(特定の成分を抽出して常用(過剰摂取)する危険性~その1)
若年者がエナジ―ドリンクを摂取すると、インスリン抵抗性や血糖値の上昇が引き起こされるという研究結果がカナダ、バンクーバーで開催された国際糖尿病連合(IDF)世界会議2015で報告されました。
実験対象は13~19歳の若年者20人。
米国で販売中の「5-hour Energy」と呼ばれる栄養ドリンクを用いたランダム化比較試験を行っています(ボトル容量が57mLで、砂糖は含有せず、208mgのカフェインを含んでいます)。
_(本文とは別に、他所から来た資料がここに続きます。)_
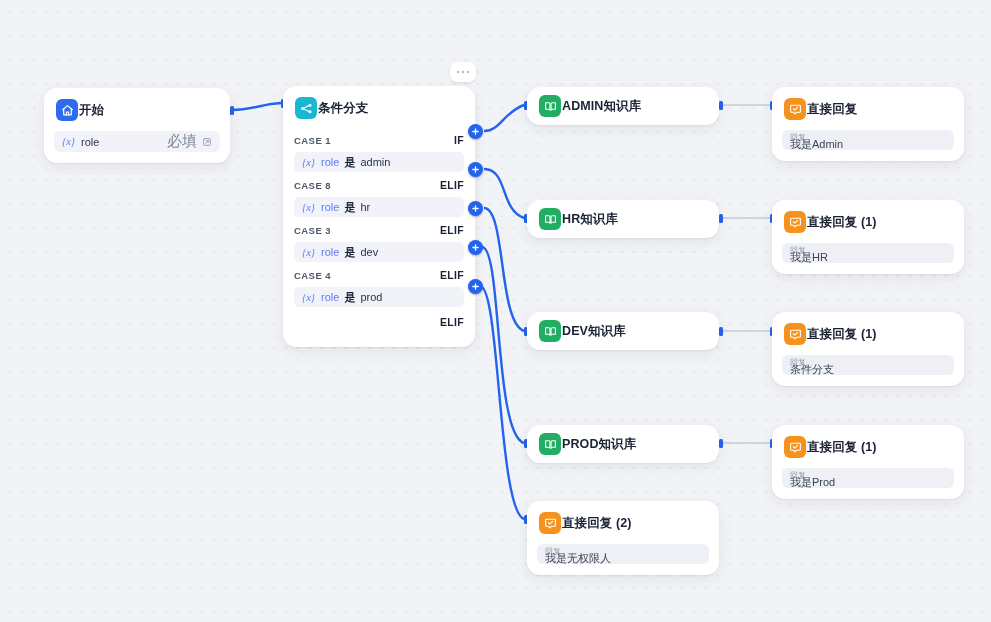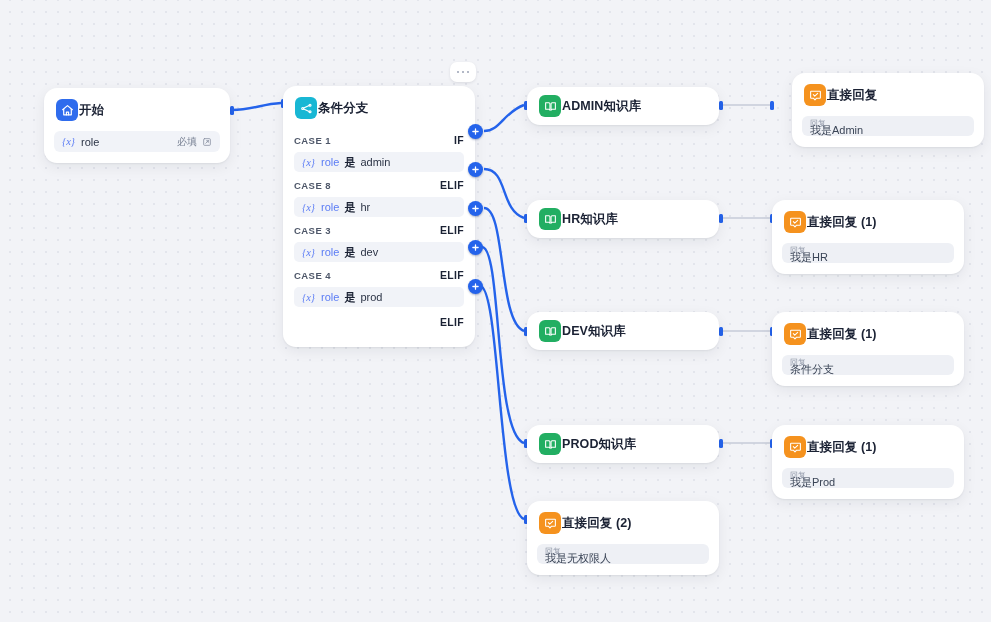"直接回复" div.node { margin-left: 20px -> none; top: 73px -> 87px }
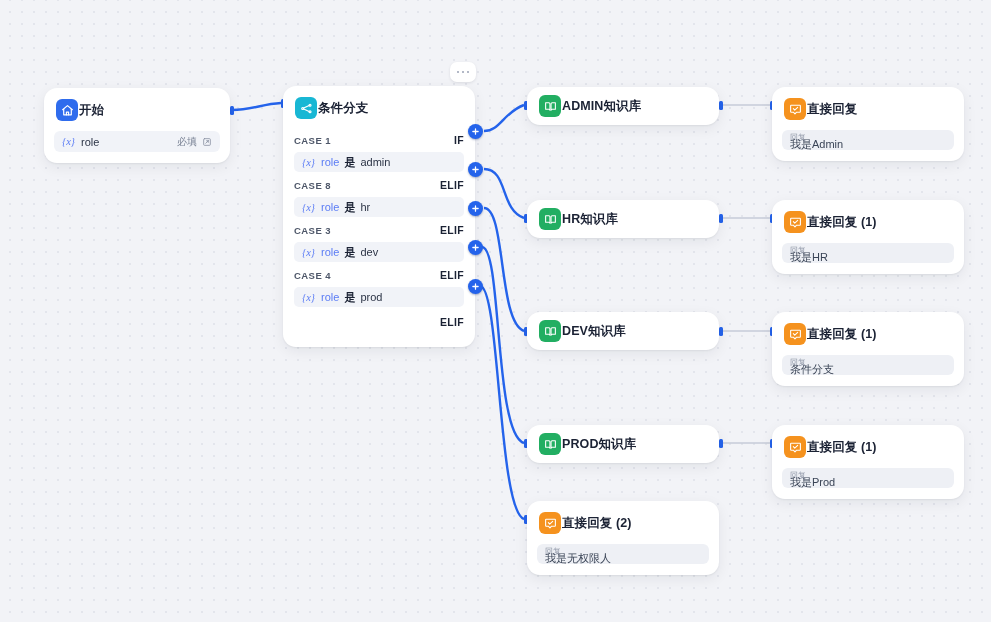"必填" .var-req { font-size: 10px -> 15px }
カフェイン含有の5-hour Energyを摂取する群と、カフェイン抜きの5-hour Energyを摂取する群にランダムに割り付け、摂取後40分に経口ブドウ糖負荷試験(OGTT)を実施しています。
その結果は。。。。
カフェイン含有の栄養ドリンクを摂取した群では、カフェイン抜きの群に比べて血糖値が24.6%、インスリン値が26.4%上昇したといいます。
う~ん。
ちょっとこの研究で使用したドリンクは特殊ですね~
通常はこの手のエナジ―ドリンクにはカフェインとともに砂糖も入っています。
おそらく砂糖入りであれば、血糖値やインシュリン値は上昇しなかったと思います。
それは、砂糖抜きのエナジ―ドリンクでは血糖値が低下するため、ストレス反応が起きて肝臓のグリコーゲン分解、あるいは脂肪分解による血糖値上昇が起きたと考えるからです。
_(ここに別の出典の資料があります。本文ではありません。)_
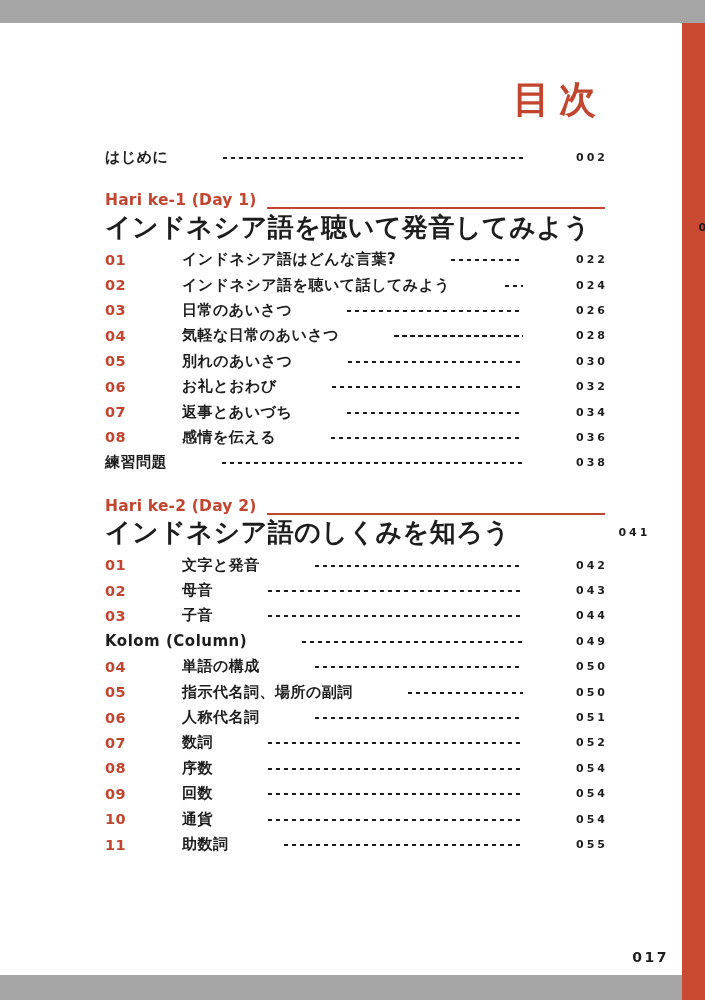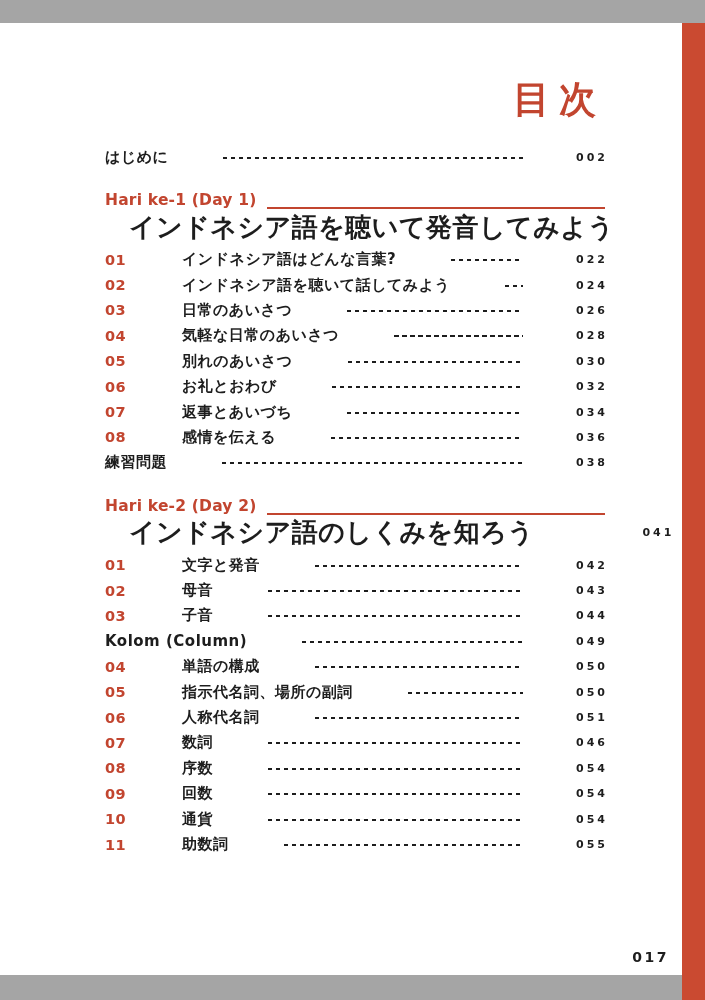"インドネシア語を聴いて発音してみよう" .heading { margin-left: 24px -> none }
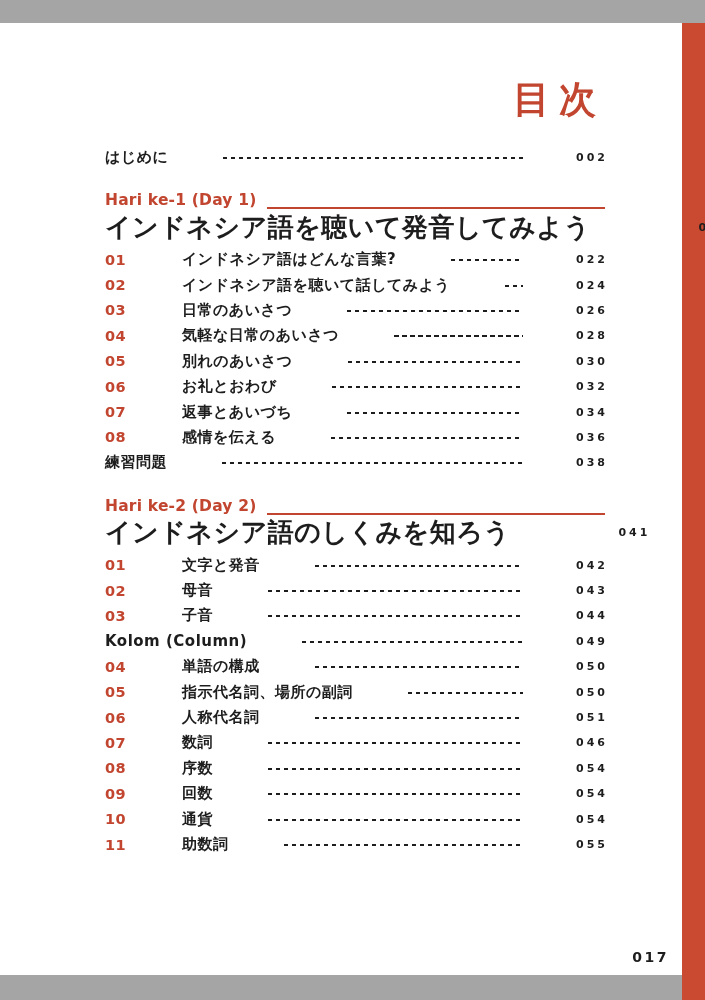"046" span.pagenum { text: 046 -> 052 }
この実験で私が感じる問題の焦点は違うところにあります。
それはカフェインだけを抽出して合成したドリンクの問題。
コーヒーや緑茶にもカフェインがもっと豊富に含まれていますが、むしろその健康効果が報告されていますよね。
これは食品全体の相互作用がもたらしているもの。
その一部を抽出して常用する(過剰摂取につながる!)ことの危険性がこのような単純な実験からも明らかになっているということです。
それはポリフェノールなどの抗酸化物質(正確には毒性物質)にもあてはまります。